I've gotta agree with Ms. Coyote on this one. When I purchased my house, I had a huge stack of paperwork that my wife and I had to read and sign.
We sort of drove the agent nuts, because we actually read the documents before signing them. That included the part where I agreed that I would not raise livestock of any kind on my property.
So, hobby hog farming is out, I knew that going into the deal. Not that I'd want to raise hogs.

I'm not in an HOA, and that was one of the things we decided when we went house shopping. It's not hard to find non-HOA areas. Yeah, you are probably not going to find many new homes that are not part of an HOA, but there are plenty of older homes that are not.
In fact, my back fence is the dividing line between an HOA controlled "over 55" neighborhood and my "anything goes" non-HOA neighborhood, much to the annoyances of my "over the fence" neighbors.

As for HOA boards, everyone I know who's in an HOA has a board made up of the residents.
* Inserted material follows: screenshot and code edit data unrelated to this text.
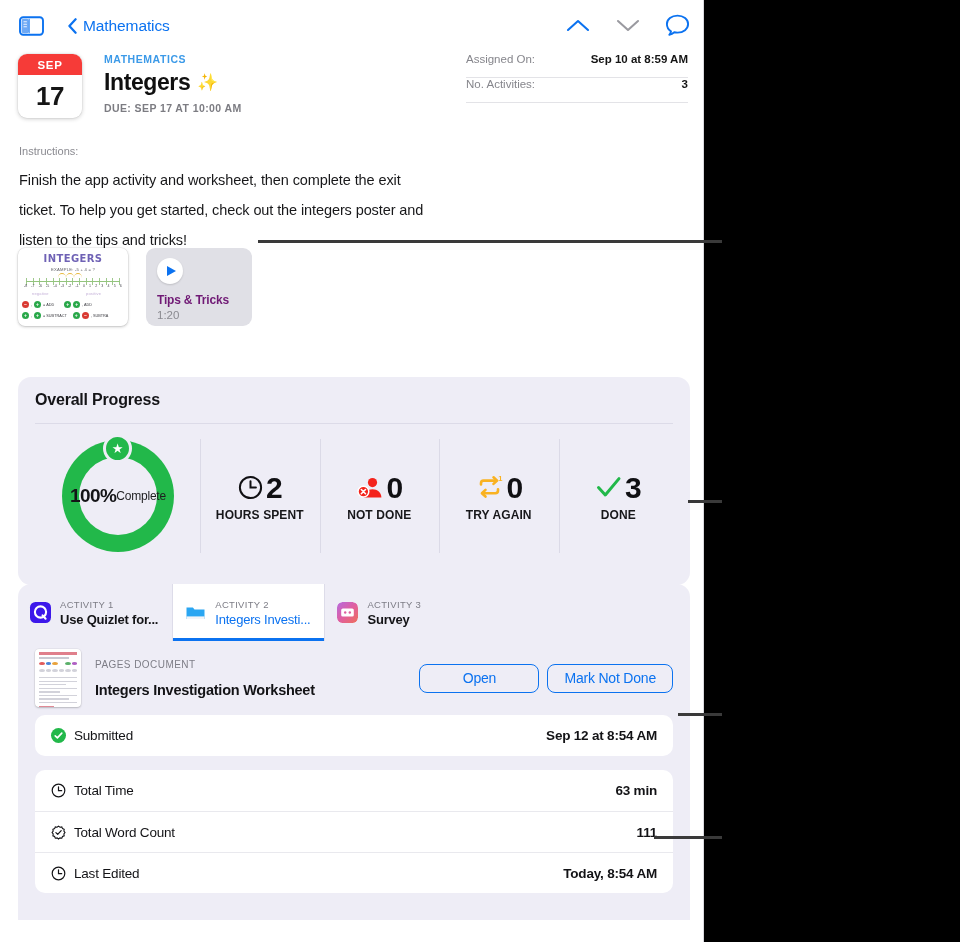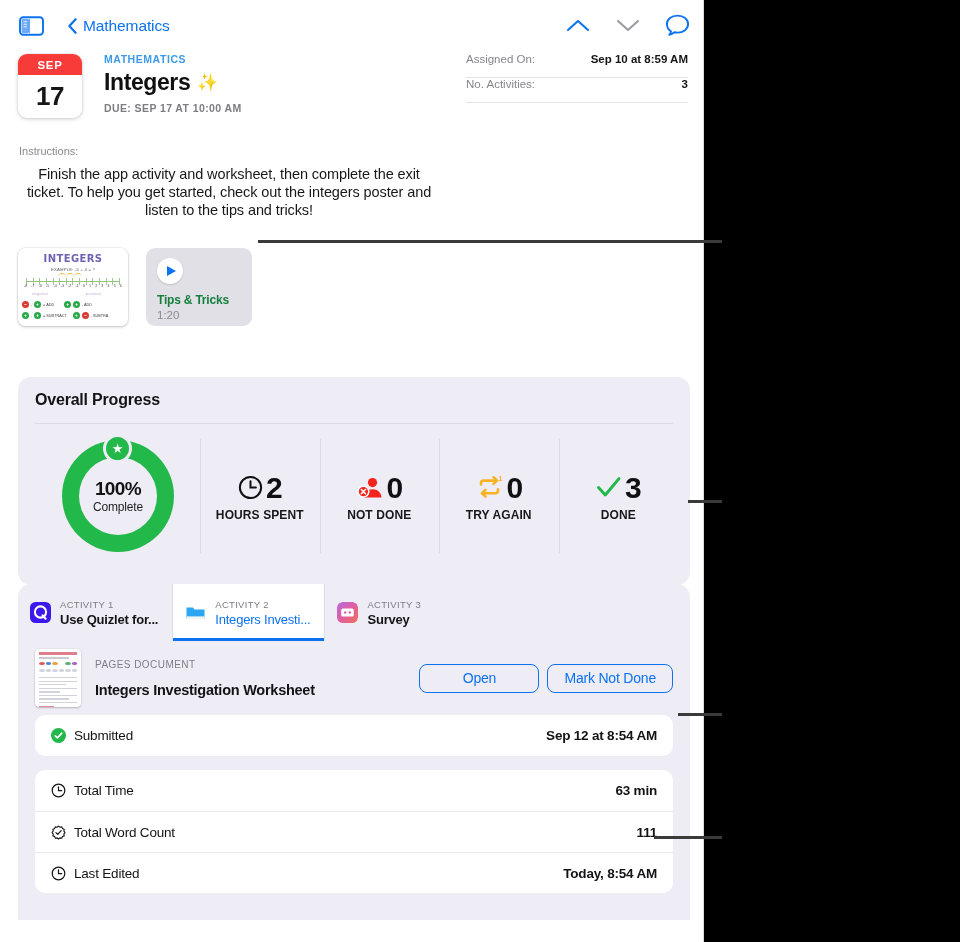--- a/index.html
+++ b/index.html
@@ -66,21 +66,21 @@
   .meta { position:absolute; left:466px; top:53px; width:222px; }
   .meta-row { display:flex; justify-content:space-between; align-items:baseline; height:24px; }
   .meta-k { color:#86868c; font-size:11.5px; }
   .meta-v { color:#151515; font-size:11.5px; font-weight:bold; }
   .meta-div { height:1px; background:#e3e3e7; }
 
   
   .instr-label { position:absolute; left:19px; top:145px; color:#8a8a90; font-size:11px; }
   .instr-body {
     position:absolute; left:19px; top:165px; width:420px;
-    color:#18181a; font-size:14.5px; line-height:18px; letter-spacing:-0.1px;text-align:center;
+    color:#18181a; font-size:14.5px; line-height:30px; letter-spacing:-0.1px;
   }
 
   
   .attachments { position:absolute; left:18px; top:248px; display:flex; gap:18px; }
   .poster {
     width:110px; height:78px; border-radius:7px; background:#fff;
     box-shadow:0 1px 3px rgba(0,0,0,0.22), 0 0 0 0.5px rgba(0,0,0,0.08);
     overflow:hidden; position:relative; cursor:pointer;
   }
   .poster-title {
@@ -103,40 +103,40 @@
   .videocard {
     width:106px; height:78px; border-radius:9px; background:#e0e0e6;
     position:relative; cursor:pointer; padding:10px;
   }
   .play-circle {
     position:absolute; left:11px; top:10px; width:26px; height:26px; border-radius:50%;
     background:#fff; display:flex; align-items:center; justify-content:center;
     box-shadow:0 1px 2px rgba(0,0,0,.15);
   }
   .play-tri { width:0; height:0; border-left:9px solid #0b72f0; border-top:5.5px solid transparent; border-bottom:5.5px solid transparent; margin-left:3px; }
-  .vid-title { position:absolute; left:11px; top:45px; font-size:12px; font-weight:bold; color:#15803d; letter-spacing:-0.2px;}
+  .vid-title { position:absolute; left:11px; top:45px; font-size:12px; font-weight:bold; color:#701a75; letter-spacing:-0.2px;}
   .vid-dur { position:absolute; left:11px; top:61px; font-size:11.5px; color:#8a8a90; }
 
   
   .progress-card {
     position:absolute; left:18px; top:377px; width:672px; height:208px;
     background:#eeedf6; border-radius:13px;
   }
   .pc-title { position:absolute; left:17px; top:14px; font-size:16px; font-weight:bold; color:#141417; letter-spacing:-0.2px;}
   .pc-rule { position:absolute; left:17px; right:17px; top:46px; height:1px; background:#dcdbe8; }
 
   .ring-wrap { position:absolute; left:44px; top:63px; width:112px; height:112px; }
   .ring {
     width:112px; height:112px; border-radius:50%;
     background: conic-gradient(#22b84a 0 100%, #d8d7e4 0 0);
     display:flex; align-items:center; justify-content:center;
   }
   .ring-hole {
     width:78px; height:78px; border-radius:50%; background:#eeedf6;
-    display:flex; flex-direction:column; align-items:center; justify-content:center;
+    display:flex; align-items:center; justify-content:center;
   }
   .ring-pct { font-size:19px; font-weight:bold; color:#141417; letter-spacing:-0.6px; }
   .ring-sub { font-size:12px; color:#1e1e20; margin-top:0; letter-spacing:-0.2px;}
   .star-badge {
     position:absolute; left:41px; top:-6px; width:29px; height:29px; border-radius:50%;
     background:#22b84a; border:3px solid #eeedf6;
     display:flex; align-items:center; justify-content:center;
     color:#fff; font-size:13px; line-height:1;
   }
 

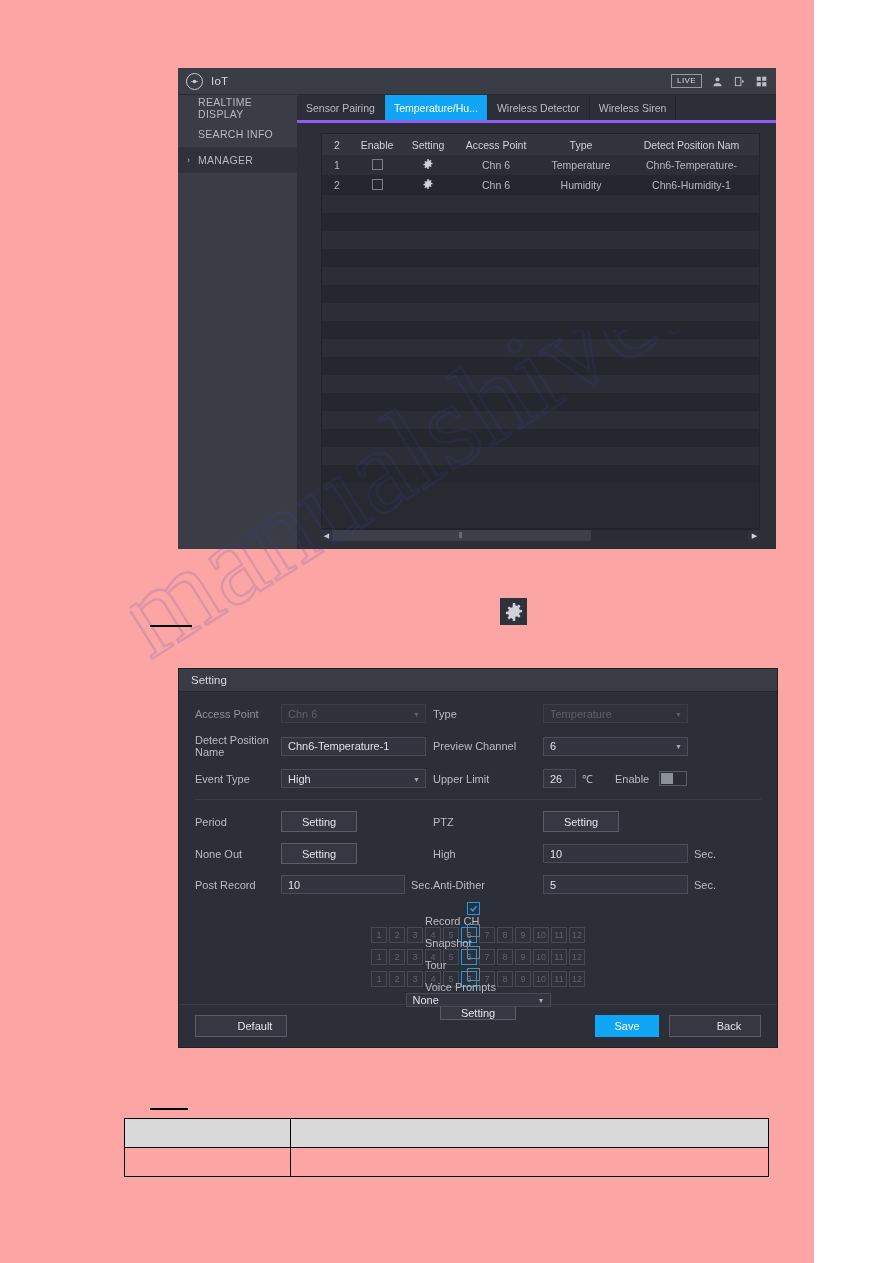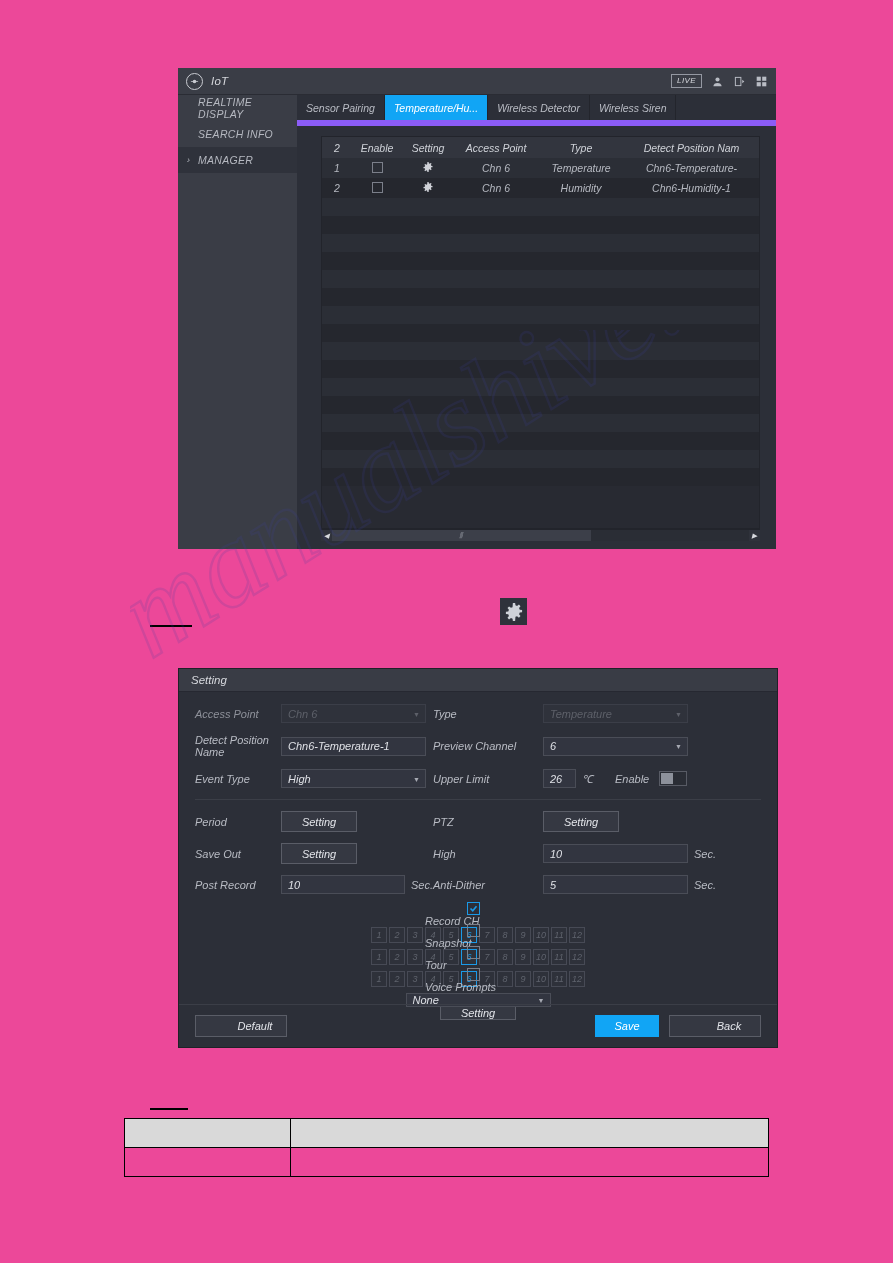--- a/index.html
+++ b/index.html
@@ -2,21 +2,21 @@
 <html><head>
 <meta charset="utf-8">
 <style>
   html, body {
     margin: 0; padding: 0;
     background: #ffffff;
     width: 893px; height: 1263px;
     font-family: "Liberation Sans", sans-serif;
     overflow: hidden;
   }
-  .page { position: relative; width: 893px; height: 1263px; background:#ec4899;font-style:italic; }
+  .page { position: relative; width: 814px; height: 1263px; background:#fca5a5; }
 
   
   .watermark {
     position: absolute;
     left: 130px; top: 330px;
     width: 660px; height: 440px;
     pointer-events: none;
     z-index: 60;
     opacity: .30;
   }
@@ -66,21 +66,21 @@
   .side-item.active { background: #2f323b; }
   .side-caret {
     position: absolute; left: 9px; top: 50%; transform: translateY(-50%);
     font-size: 9px; color: #b6b9c1;
   }
   .side-fill { background: #3a3d46; flex: 1; }
 
   .iot-main { flex: 1; background: #2c2f38; display: flex; flex-direction: column; }
   .tabbar {
     height: 25px; display: flex; align-items: stretch;
-    background: #2c2f38; border-bottom: 6px solid #8b5cf6;
+    background: #2c2f38; border-bottom: 3px solid #8b5cf6;
   }
   .tab {
     display: flex; align-items: center; padding: 0 9px;
     font-size: 10.5px; color: #b9bcc4;
     border-right: 1px solid #23252c;
     white-space: nowrap;
   }
   .tab.active { background: #11a5f5; color: #ffffff; }
   .tab-filler { flex: 1; border-right: none; }
 
@@ -450,21 +450,21 @@
       </div>
 
       <div class="divider"></div>
 
       <div class="grid2">
         <div class="lbl">Period</div>
         <div><span class="btn">Setting</span></div>
         <div class="lbl">PTZ</div>
         <div><span class="btn">Setting</span></div>
 
-        <div class="lbl">Save Out</div>
+        <div class="lbl">None Out</div>
         <div><span class="btn">Setting</span></div>
         <div class="lbl">High</div>
         <div class="row-flex">
           <span class="inp w-mid">
             <span>10</span>
           </span>
           <span class="unit">Sec.</span>
         </div>
 
         <div class="lbl">Post Record</div>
When my parents moved into a new home a few years ago, my dad made dang sure he got on the HOA board. Same reasons you complain about, he didn't want some jackwagon making stupid rules about where he could live.
And it worked well. Not only did he get on the HOA board, but he's been president for the last 5 years or so.
It's like voting, complaining about the HOA board but not willing to be a part of it is an issue. If you don't like what your HOA is doing, then act to make some changes.

As for amateur radio operators, I'm not convinced that someone holding an amateur radio license automatically makes them the sharpest tool in the shed. Some hams are not smart enough to think about their actions. Sure, the HOA might not let you put up a tower and beam, but there is a lot you can do with a wire, hidden antennas, low profile, etc. Moving into a neighborhood knowing full well that it's HOA controlled, then wanting the rules to change because of your hobby is getting to be on the silly side.
"reasonable accommodations" are exactly that. There are lots of low profile antennas that can be put up. It takes a little work, and may not be something you can buy pre-built off the internet, but it's possible.

I'm sure some variation of this will pass. Hopefully it's got some controls in it to keep it from getting abused.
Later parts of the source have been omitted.